The LA Times (6/20/05, E1+) reports on a new book, “The Looting of the Iraq Museum, Baghdad,” ed. Donny George, the director of the museum. The Times story notes that “early estimates of losses turned out to be wildly inflated.” In fact, the “early estimates” were that something like 150,000 pieces were stolen in 48 hours. A moment’s reflection on the logistic issues would have shown that that couldn’t be right. The story has never been told about how the New York Times and other media could have been so gullible as to report such claims or how it came about that the NY Times correspondent in Baghdad came up with these false claims–and doubtless we will never learn how this could have happened. Eventually, the very newspapers that misreported the story and collected equally gullible expressions of shock and outrage from academics and others reported the results of an Army investigation that came much closer to the facts. But by then the story had already been used up in polemics against the invasion, which were never retracted, corrected, or apologized for.
The fact is that perhaps 15,000 objects were stolen, with some indications pointing to an inside job. About half of these have been recovered, and the director remarks that “in an almost daily action, people–police, customs officers at the airport–are bringing objects to the museum.” Iraqis are even buying pieces with their own money and returning them.
This is not the only case when someone who asks the question, exactly how many pieces were stolen?, hears the accusation, you are “minimizing the seriousness of the issue.” But seeking precise facts is not minimizing anything. The demand for indignation without precision is mental laziness motivated by the desire to recruit an unfortunate or even tragic event for a polemical purpose whose intensity is permitted to outrun evidence. This is a common fallacy in political arguments where facts are used not as the basis for a conclusion–critical or not–but as talismans for opinions formed in passion and expressed in fury. The aim is not to find the truth nor even to defeat a misinformed opponent but to foreclose debate by implying that anyone who disagrees or even asks for details is morally defective and outrageously irrational. Moral posturing replaces analysis and debate.
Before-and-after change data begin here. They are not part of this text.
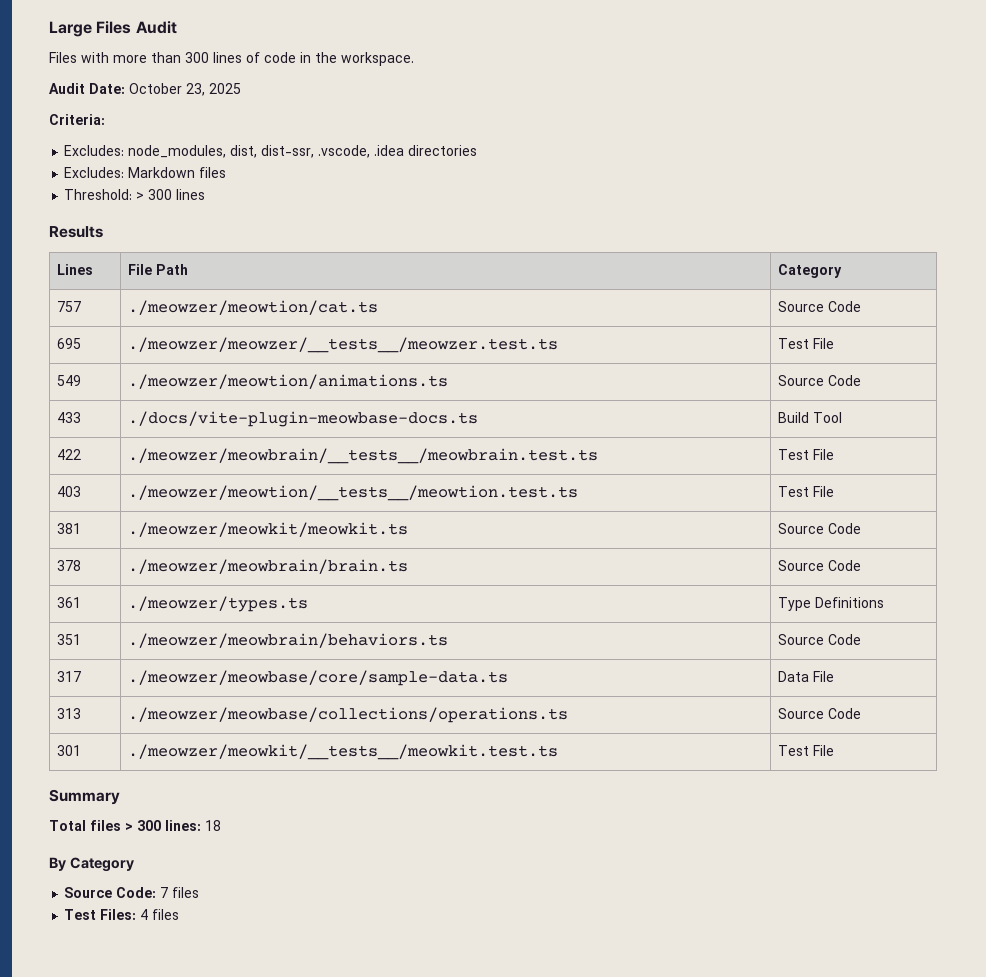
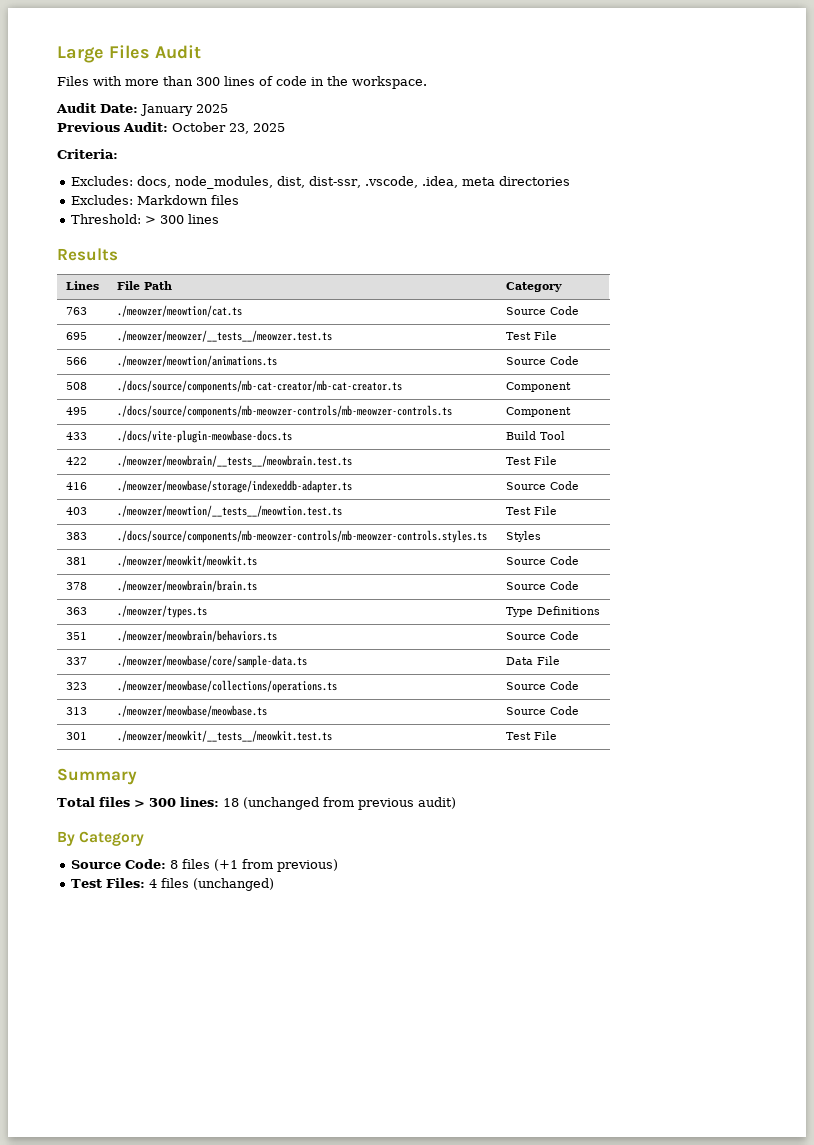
- Audit Date: October 23, 2025
+ Audit Date: January 2025
+ Previous Audit: October 23, 2025
- Excludes: node_modules, dist, dist-ssr, .vscode, .idea directories
+ Excludes: docs, node_modules, dist, dist-ssr, .vscode, .idea, meta directories
- 757 | ./meowzer/meowtion/cat.ts | Source Code
+ 763 | ./meowzer/meowtion/cat.ts | Source Code
- 549 | ./meowzer/meowtion/animations.ts | Source Code
+ 566 | ./meowzer/meowtion/animations.ts | Source Code
+ 508 | ./docs/source/components/mb-cat-creator/mb-cat-creator.ts | Component
+ 495 | ./docs/source/components/mb-meowzer-controls/mb-meowzer-controls.ts | Component
+ 416 | ./meowzer/meowbase/storage/indexeddb-adapter.ts | Source Code
+ 383 | ./docs/source/components/mb-meowzer-controls/mb-meowzer-controls.styles.ts | Styles
- 361 | ./meowzer/types.ts | Type Definitions
+ 363 | ./meowzer/types.ts | Type Definitions
- 317 | ./meowzer/meowbase/core/sample-data.ts | Data File
+ 337 | ./meowzer/meowbase/core/sample-data.ts | Data File
+ 323 | ./meowzer/meowbase/collections/operations.ts | Source Code
- 313 | ./meowzer/meowbase/collections/operations.ts | Source Code
+ 313 | ./meowzer/meowbase/meowbase.ts | Source Code
- Total files > 300 lines: 18
+ Total files > 300 lines: 18 (unchanged from previous audit)
- Source Code: 7 files
+ Source Code: 8 files (+1 from previous)
- Test Files: 4 files
+ Test Files: 4 files (unchanged)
The museum has still not been reopened. It is “in a very hot spot in Baghdad,” near a center of insurgent activity. Two museum guards were wounded by gunfire and hospitalized. But the end of the article (why is this saved for the end?) has some good news. The museum is being fortified and refurbished. Motion detectors and surveillance cameras are being installed in the galleries. The staff have been given courses, “mostly outside the country.” Director George concludes, “We will reopen the IraqiMuseum at a very high standard. I am looking forward to the party.” Can anyone tell me if the New York Times carried this story? Will any of their reporters be attending the party?
Don’t know about NYT but George was on C-span last night; the presentation included pictures of lovely art works, lost art works, the refurbished museum and of the new intensive surveillance & protection equipment. I only saw parts of it; he did report that some friendly to the museum had “looted it” only to bring objects back when the “looters” considered it safely guarded. And he noted some objects had clearly been noted earlier, for the taking. Thanks for the article; I’ll try to note the program if it is rerun.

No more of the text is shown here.